Return every line below in which "Season" appears.

# # # # # # #

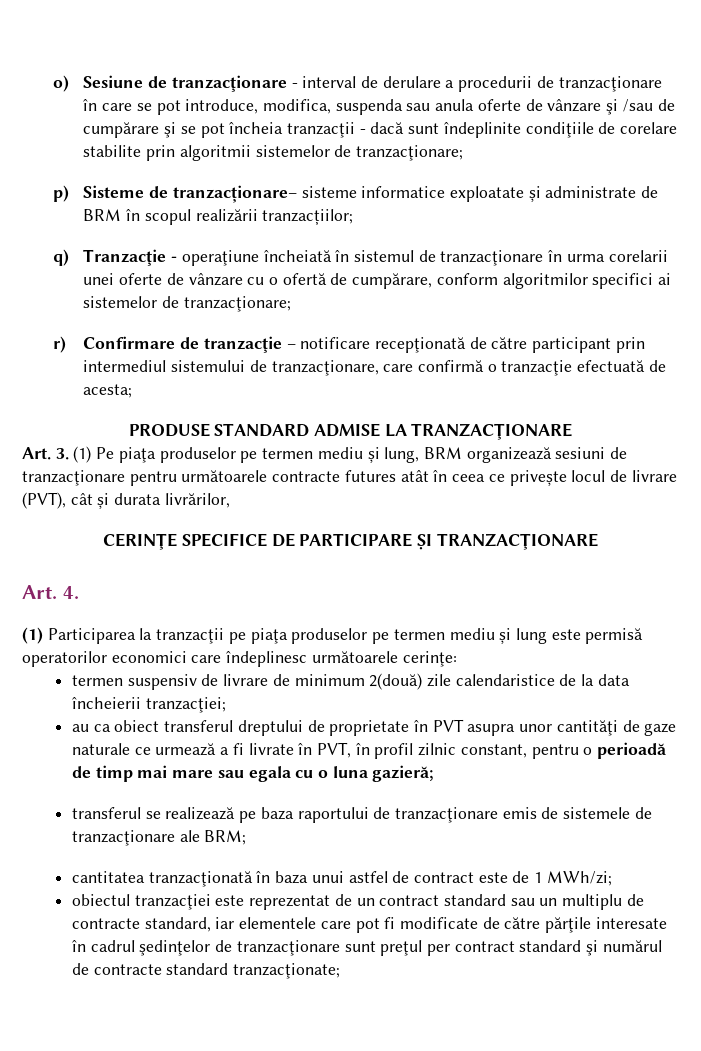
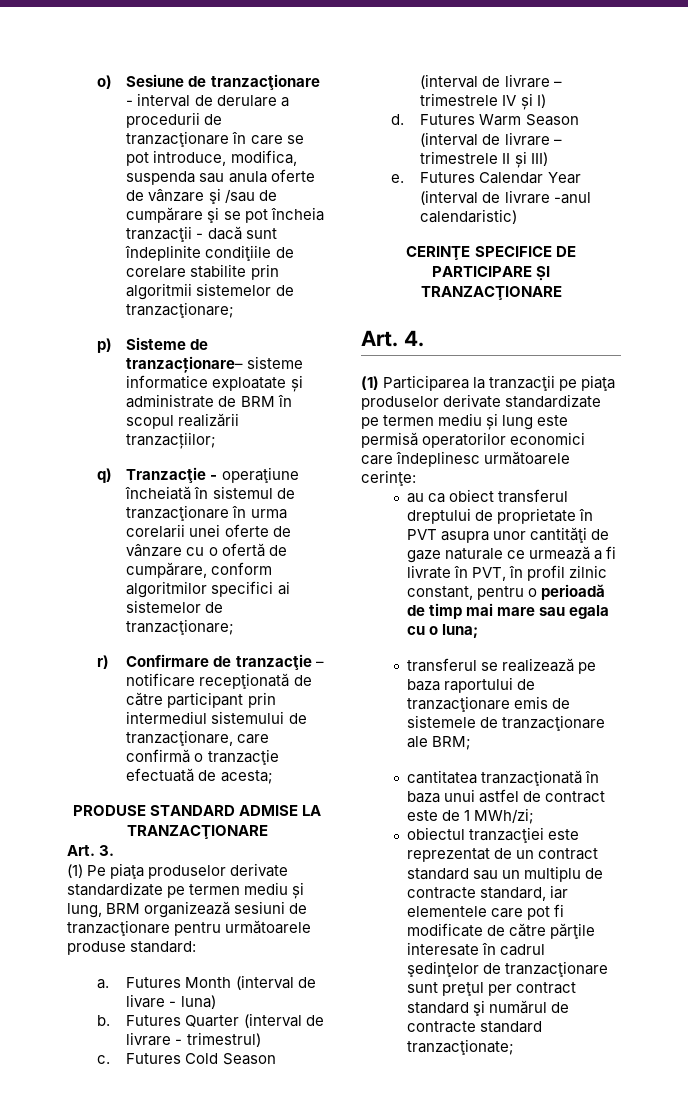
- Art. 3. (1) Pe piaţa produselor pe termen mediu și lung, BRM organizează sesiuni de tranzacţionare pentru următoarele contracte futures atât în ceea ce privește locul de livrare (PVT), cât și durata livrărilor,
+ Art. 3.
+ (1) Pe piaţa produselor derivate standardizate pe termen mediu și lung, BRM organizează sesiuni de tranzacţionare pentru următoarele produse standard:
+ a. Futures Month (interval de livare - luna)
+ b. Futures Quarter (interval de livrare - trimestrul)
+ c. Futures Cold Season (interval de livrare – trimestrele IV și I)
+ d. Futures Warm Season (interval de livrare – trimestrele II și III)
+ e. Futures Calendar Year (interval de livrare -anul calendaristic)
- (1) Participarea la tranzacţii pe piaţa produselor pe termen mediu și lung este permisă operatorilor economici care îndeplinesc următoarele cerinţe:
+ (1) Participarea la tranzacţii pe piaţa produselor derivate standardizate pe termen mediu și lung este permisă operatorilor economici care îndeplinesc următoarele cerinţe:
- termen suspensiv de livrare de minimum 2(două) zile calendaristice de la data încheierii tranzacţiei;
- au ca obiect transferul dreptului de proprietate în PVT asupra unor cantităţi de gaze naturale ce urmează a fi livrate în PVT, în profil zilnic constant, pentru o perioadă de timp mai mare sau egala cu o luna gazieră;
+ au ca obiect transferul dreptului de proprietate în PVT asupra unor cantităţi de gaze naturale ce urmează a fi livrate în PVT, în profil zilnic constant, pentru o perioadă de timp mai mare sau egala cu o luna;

# # # # # # #

● **Response**
+ c. Futures Cold Season (interval de livrare – trimestrele IV și I)
+ d. Futures Warm Season (interval de livrare – trimestrele II și III)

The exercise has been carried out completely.